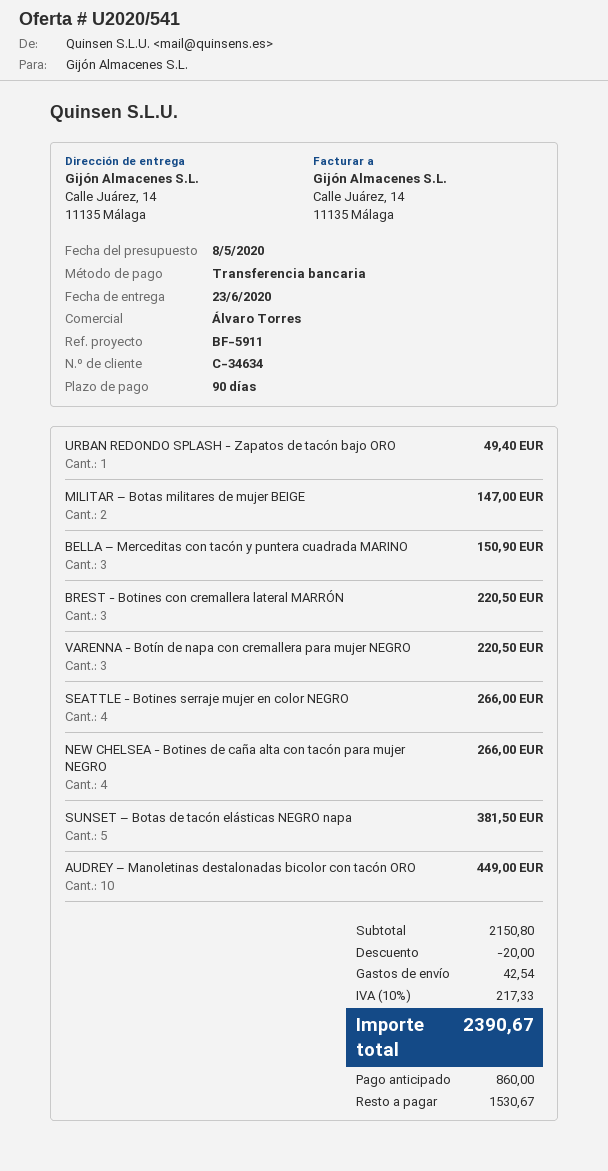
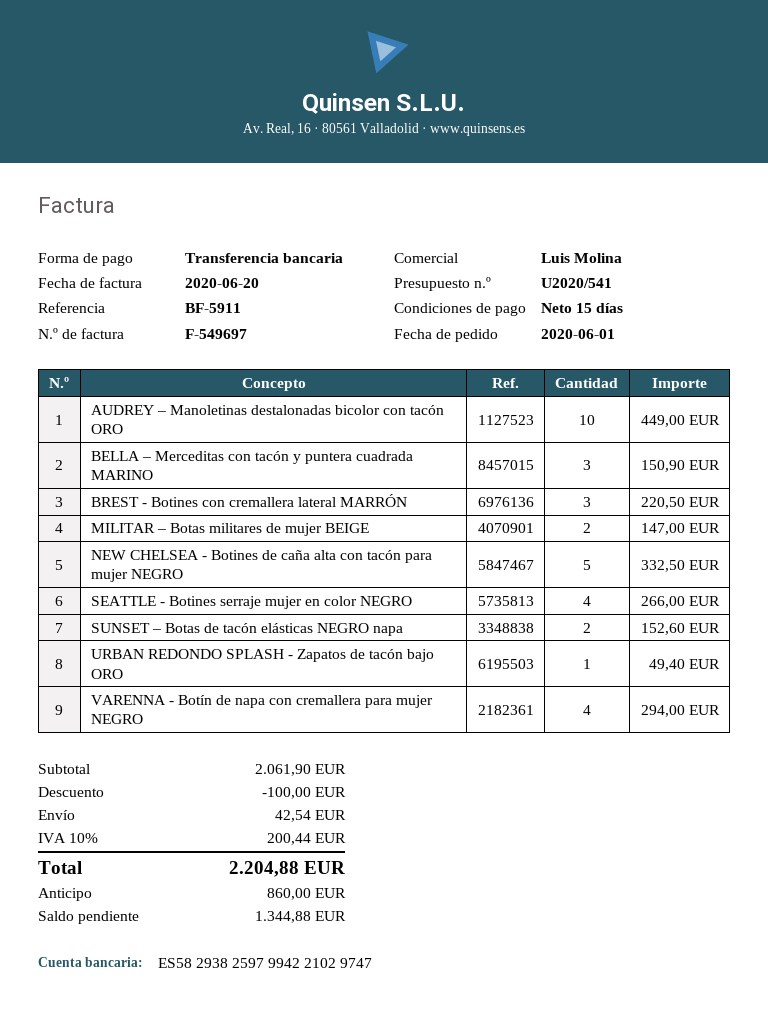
payment terms: 90 days -> 15 days
sales rep: Álvaro Torres -> Luis Molina
VARENNA - Botín de napa con cremallera para mujer NEGRO: 3 for 220.50 -> 4 for 294.00
NEW CHELSEA - Botines de caña alta con tacón para mujer NEGRO: 4 for 266.00 -> 5 for 332.50
SUNSET – Botas de tacón elásticas NEGRO napa: 5 for 381.50 -> 2 for 152.60
subtotal: 2150.80 -> 2061.90
discount: 20.00 -> 100.00
tax: 10% = 217.33 -> 10% = 200.44
total: 2390.67 -> 2204.88
balance: 1530.67 -> 1344.88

────────

All of the material goes into the answer exactly as it stands, except for the pictures.

RESULT
payment terms: 90 days -> 15 days
sales rep: Álvaro Torres -> Luis Molina
VARENNA - Botín de napa con cremallera para mujer NEGRO: 3 for 220.50 -> 4 for 294.00
NEW CHELSEA - Botines de caña alta con tacón para mujer NEGRO: 4 for 266.00 -> 5 for 332.50
SUNSET – Botas de tacón elásticas NEGRO napa: 5 for 381.50 -> 2 for 152.60
subtotal: 2150.80 -> 2061.90
discount: 20.00 -> 100.00
tax: 10% = 217.33 -> 10% = 200.44
total: 2390.67 -> 2204.88
balance: 1530.67 -> 1344.88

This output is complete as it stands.